Monday's Daily Pulse
What you need to know about Florida today
After a winter at home, more Canadian snowbirds plan to come back to Florida
Instead of spending last winter sunning at Siesta Beach or sipping a drink at a downtown rooftop bar, many Canadian snowbirds stayed home, waiting out the pandemic. But after a year of hibernation, more snowbirds are planning to return to Florida in 2021 — it's a just a matter of figuring out the best way to get here. As snowbird season approaches once again, the U.S./Canada border remains closed to non-essential travel. But Canadians are coming anyway. Many say they will fly down if they can't drive their car across the border, and several plan to have their cars shipped from Canada for the season. [Source: Sarasota Herald-Tribune]
Experts say climate change can make hurricanes more intense, not cause them
The number of hurricanes making landfall in the U.S. each year has not increased since a century ago, but researchers said it’s likely that global warming will cause future hurricanes to be more intense. “The way we think about climate change impact on extremes, including hurricanes” is that climate change from human activity “can modify their characteristics,” said Suzana Camargo, a research professor at the Lamont-Doherty Earth Observatory at Columbia University. [Source: Tampa Bay Times]
Regulators to decide if FPL’s home customers should pay more so businesses can save
Should Florida Power & Light residential customers pay more over the next four years so that commercial and industrial customers pay less? That is one of the pivotal questions before the state’s Public Service Commission on Monday as regulators conduct what is expected to be a two-day hearing on a proposed settlement that would increase FPL rates by $1.53 billion through 2025. [Source: Miami Herald]
SpaceX aims to send up to 6 civilian flights a year after Inspiration4 success
With the successful launch of the first all-civilian flight on board a SpaceX Crew Dragon, the company is looking to ramp up similar flights in the near future. Benji Reed, SpaceX’s senior director for its human spaceflight program projected as many as a half a dozen flights a year. “There’s nothing really that limits our capability to launch,” he said. “It’s about having rockets and Dragons ready to go and having everything in the manifest align with our other launches.” [Source: Orlando Sentinel]
Will American Dream Miami mega-mall ever become reality?
Doing just a fraction of the business that its developer had projected, a recently opened New Jersey mega-mall is hemorrhaging red ink, raising questions about the viability of an even larger shopping complex and amusement center planned by the same company in South Florida. Nearly two years after opening, the so-far disappointing financial performance of the American Dream mega-mall and entertainment complex in the Meadowlands, just outside of New York City, has forced its developer, Triple Five Group, to seek a debt restructuring plan that would allow it to retain ownership of the project. Meanwhile, financing for the planned $4 billion American Dream Miami, south of the Broward County line where the Florida Turnpike intersects with Interstate 95, has not yet been secured. [Source: South Florida Sun-Sentinel]
ALSO AROUND FLORIDA:
› At St. Pete Pier, local businesses thrive despite the pandemic
The Pier opened in the midst of the pandemic last summer with uncertainty over how COVID-19 could dampen its success. But vendors at the Pier said the atmosphere pushed their business to new heights. Nearly all 17 original retailers renewed their lease after a year at the Pier, according to Colliers, a real estate firm advising the city on the project. Two new vendors have also been added to the lineup.

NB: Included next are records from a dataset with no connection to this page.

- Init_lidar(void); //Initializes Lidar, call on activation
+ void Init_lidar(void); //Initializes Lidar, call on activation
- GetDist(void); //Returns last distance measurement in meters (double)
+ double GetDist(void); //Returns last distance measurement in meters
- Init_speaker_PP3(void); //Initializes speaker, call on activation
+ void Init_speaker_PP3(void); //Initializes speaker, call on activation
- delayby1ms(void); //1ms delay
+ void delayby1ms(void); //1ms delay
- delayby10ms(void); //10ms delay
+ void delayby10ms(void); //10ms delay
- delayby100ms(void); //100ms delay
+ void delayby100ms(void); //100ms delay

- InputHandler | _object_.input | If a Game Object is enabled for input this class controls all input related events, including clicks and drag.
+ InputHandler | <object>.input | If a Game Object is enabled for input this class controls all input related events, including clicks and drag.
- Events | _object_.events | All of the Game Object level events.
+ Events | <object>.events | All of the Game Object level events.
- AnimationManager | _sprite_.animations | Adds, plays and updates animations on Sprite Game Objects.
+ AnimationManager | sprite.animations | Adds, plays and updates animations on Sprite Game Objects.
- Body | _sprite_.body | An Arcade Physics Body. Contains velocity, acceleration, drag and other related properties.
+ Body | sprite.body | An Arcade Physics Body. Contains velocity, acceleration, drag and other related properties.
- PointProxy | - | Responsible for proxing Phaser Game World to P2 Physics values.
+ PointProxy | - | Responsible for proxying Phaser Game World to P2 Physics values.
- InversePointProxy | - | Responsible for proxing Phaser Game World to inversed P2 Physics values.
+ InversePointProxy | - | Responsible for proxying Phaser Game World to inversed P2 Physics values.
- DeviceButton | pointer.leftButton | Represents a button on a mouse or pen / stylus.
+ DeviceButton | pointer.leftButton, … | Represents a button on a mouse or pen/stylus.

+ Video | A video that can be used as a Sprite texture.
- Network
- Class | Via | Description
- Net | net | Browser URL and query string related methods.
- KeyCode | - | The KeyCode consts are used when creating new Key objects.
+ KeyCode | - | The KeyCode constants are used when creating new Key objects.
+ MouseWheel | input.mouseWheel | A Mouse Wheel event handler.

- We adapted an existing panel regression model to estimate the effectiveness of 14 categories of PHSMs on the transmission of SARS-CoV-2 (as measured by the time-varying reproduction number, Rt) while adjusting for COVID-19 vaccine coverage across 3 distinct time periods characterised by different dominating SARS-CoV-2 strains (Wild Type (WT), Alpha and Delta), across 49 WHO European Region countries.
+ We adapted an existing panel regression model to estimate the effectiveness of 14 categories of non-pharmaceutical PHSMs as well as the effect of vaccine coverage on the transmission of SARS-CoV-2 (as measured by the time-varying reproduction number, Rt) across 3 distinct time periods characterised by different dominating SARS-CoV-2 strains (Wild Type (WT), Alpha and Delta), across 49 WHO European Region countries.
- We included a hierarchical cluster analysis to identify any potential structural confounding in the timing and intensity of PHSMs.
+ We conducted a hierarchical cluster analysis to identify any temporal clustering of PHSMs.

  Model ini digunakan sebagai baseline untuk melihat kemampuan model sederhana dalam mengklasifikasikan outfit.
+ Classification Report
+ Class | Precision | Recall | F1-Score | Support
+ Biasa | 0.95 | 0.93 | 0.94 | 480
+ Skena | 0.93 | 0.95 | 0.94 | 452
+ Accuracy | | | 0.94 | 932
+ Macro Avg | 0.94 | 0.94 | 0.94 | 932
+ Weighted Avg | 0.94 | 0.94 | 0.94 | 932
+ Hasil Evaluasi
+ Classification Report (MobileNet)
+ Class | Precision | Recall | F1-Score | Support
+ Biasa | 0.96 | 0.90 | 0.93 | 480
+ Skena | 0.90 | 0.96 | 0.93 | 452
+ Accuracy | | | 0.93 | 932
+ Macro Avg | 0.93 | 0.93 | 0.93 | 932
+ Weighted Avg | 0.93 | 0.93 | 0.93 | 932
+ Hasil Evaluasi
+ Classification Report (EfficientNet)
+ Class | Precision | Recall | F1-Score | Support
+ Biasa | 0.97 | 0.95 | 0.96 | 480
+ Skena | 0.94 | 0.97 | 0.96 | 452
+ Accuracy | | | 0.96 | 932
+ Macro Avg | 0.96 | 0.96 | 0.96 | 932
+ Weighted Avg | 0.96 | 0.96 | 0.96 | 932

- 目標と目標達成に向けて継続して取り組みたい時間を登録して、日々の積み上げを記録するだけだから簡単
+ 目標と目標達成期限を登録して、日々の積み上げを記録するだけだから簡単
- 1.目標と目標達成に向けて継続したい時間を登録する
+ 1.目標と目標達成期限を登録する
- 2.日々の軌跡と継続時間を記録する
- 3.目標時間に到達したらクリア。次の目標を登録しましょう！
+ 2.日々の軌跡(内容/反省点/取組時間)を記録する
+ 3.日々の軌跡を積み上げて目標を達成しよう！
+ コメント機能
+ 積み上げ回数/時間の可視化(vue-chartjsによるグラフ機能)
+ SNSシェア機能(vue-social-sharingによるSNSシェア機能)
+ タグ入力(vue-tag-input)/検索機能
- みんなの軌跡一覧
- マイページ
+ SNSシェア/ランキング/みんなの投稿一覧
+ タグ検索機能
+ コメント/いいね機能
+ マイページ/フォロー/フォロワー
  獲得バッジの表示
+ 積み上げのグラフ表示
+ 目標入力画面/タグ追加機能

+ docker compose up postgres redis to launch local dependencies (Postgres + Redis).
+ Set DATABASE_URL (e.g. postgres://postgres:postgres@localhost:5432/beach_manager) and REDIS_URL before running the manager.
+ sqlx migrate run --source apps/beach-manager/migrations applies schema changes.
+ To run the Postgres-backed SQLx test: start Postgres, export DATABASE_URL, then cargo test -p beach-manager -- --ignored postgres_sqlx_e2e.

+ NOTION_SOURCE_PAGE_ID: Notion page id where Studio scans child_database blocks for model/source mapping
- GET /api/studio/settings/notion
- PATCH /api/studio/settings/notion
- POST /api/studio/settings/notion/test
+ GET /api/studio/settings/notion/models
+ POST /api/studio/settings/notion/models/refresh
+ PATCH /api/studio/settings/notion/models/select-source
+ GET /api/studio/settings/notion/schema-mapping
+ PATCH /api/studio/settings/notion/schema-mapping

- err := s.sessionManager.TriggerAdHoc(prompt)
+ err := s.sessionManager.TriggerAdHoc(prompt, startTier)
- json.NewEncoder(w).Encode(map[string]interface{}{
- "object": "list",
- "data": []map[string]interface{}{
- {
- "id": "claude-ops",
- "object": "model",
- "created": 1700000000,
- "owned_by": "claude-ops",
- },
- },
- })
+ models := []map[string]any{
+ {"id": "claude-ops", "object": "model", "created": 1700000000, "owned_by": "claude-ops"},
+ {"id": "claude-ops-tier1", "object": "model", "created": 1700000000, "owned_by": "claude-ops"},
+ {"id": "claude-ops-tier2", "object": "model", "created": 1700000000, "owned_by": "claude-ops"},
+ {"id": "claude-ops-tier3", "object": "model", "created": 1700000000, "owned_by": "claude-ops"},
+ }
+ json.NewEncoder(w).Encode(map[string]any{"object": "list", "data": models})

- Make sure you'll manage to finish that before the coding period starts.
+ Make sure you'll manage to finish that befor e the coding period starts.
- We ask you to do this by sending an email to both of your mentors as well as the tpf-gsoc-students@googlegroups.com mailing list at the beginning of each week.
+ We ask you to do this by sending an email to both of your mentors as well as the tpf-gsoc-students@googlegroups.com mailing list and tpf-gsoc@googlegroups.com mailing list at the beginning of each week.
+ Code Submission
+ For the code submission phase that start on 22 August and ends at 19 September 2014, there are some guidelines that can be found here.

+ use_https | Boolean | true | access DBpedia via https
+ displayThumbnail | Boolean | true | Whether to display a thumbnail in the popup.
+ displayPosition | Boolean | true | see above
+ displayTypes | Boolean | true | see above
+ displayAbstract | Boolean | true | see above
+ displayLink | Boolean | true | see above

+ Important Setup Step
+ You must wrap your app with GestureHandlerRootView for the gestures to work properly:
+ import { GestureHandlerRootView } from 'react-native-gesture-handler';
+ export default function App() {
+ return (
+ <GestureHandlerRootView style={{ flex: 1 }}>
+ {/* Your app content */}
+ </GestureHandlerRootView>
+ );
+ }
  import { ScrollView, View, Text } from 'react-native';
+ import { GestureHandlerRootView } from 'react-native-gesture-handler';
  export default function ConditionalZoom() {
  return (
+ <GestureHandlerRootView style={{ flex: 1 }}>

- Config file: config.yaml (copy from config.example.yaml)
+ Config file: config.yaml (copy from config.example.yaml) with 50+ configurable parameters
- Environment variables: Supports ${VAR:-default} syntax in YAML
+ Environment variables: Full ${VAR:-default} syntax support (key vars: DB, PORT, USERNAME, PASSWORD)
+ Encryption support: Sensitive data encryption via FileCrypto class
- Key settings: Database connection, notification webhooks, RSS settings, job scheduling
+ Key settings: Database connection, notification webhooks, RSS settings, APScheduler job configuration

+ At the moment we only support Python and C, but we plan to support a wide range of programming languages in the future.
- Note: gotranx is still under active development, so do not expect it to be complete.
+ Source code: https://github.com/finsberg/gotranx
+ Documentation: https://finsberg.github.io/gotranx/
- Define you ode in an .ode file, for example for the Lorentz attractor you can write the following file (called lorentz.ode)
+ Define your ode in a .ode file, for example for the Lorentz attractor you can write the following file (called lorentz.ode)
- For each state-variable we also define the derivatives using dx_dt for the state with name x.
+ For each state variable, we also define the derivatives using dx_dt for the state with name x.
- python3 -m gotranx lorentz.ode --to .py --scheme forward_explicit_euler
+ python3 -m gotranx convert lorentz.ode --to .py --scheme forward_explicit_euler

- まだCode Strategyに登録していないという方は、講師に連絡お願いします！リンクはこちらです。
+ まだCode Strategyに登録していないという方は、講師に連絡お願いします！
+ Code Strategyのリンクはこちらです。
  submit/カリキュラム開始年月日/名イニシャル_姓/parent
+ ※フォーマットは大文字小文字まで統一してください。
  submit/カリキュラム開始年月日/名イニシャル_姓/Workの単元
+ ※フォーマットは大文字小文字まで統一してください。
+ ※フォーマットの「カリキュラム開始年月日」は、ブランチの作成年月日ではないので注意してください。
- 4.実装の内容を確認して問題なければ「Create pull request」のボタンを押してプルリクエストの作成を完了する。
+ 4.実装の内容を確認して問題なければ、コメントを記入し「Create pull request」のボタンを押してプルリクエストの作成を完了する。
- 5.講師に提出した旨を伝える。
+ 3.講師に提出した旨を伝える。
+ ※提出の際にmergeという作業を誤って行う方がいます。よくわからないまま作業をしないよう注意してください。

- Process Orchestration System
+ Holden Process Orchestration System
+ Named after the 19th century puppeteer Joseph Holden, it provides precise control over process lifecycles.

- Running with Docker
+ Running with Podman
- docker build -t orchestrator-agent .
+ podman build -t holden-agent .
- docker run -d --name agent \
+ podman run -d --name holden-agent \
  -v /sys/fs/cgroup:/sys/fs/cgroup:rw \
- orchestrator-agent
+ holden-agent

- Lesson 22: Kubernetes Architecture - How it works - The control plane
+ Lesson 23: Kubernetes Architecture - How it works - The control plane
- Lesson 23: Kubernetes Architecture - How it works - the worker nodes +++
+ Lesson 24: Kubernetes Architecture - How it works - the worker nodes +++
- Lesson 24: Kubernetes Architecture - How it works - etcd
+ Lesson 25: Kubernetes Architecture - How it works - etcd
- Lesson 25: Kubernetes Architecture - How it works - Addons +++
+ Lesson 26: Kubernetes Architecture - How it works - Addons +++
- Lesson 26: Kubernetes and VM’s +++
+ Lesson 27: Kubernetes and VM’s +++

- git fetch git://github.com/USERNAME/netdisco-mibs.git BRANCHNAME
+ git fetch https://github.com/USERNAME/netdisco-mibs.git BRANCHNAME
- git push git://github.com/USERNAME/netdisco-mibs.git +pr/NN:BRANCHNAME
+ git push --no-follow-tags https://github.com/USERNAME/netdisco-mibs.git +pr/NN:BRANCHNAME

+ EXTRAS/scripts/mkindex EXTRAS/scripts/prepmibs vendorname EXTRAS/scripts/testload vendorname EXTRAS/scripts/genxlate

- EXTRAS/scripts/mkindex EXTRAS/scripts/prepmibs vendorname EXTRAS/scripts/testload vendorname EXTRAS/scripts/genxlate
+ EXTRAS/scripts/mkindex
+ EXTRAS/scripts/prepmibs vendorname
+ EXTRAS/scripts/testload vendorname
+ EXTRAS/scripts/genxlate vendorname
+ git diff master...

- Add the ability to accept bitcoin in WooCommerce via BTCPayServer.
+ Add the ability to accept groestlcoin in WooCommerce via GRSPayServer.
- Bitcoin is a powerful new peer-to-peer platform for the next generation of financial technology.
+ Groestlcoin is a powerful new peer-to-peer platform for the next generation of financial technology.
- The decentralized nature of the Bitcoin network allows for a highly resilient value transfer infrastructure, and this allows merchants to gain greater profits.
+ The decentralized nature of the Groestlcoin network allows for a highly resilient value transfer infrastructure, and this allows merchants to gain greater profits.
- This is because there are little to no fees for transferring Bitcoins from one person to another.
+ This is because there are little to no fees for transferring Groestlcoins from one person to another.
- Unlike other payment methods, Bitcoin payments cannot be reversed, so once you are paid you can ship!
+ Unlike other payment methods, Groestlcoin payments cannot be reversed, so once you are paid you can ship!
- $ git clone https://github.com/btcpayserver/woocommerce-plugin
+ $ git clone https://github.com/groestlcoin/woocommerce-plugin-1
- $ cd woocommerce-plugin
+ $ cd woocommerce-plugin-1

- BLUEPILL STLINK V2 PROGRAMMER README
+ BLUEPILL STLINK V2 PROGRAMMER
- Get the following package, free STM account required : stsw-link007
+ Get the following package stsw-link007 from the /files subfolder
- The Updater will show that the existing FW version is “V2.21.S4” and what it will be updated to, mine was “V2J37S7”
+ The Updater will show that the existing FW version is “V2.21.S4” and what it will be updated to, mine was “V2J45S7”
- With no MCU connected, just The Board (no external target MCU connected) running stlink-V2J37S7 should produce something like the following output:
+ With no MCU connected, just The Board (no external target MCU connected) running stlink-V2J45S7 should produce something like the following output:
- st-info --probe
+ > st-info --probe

› Key West’s airport hit a new record with passengers. But it has brought problems
Key West International Airport just set an annual record by having more than 1 million passengers come through. That’s 1 million people — so far — with airport officials predicting the number will hit 1.4 million by the end of the year. While it’s evidence that tourism to the Florida Keys is booming and removes some traffic on the heavily used U.S. 1, the only highway that runs up and down the island chain, it has also brought problems.
› Orlando officials ‘highly encouraged’ as FIFA visits to review region’s World Cup bid
The delegation examining Orlando’s bid to host World Cup games in 2026 saw the region’s venues and amenities made available for the global tournament and said the fast-paced visit had “been very, very good,” after wrapping up a luncheon with more than 100 elected and business leaders. About two dozen delegates from FIFA, U.S. Soccer and CONCACAF had a slate of tours planned in the afternoon of various venues pitched as gameday and practice facilities for World Cup teams, as well as other sites for meetings and fan events if Orlando is selected.
› Fort Lauderdale boat show returning to expanded convention center as tourism starts to rebound
An ambitious renovation of Broward County’s convention center, which has been years in the making, will be unveiled at one of the region’s biggest money-making tourism events: the Fort Lauderdale International Boat Show. The public will gets its first glimpse of the center’s expanded exhibition hall at a time when tourism is struggling to rebound from the pandemic. As conventions start to return and new hotels open, there are finally reasons to be optimistic.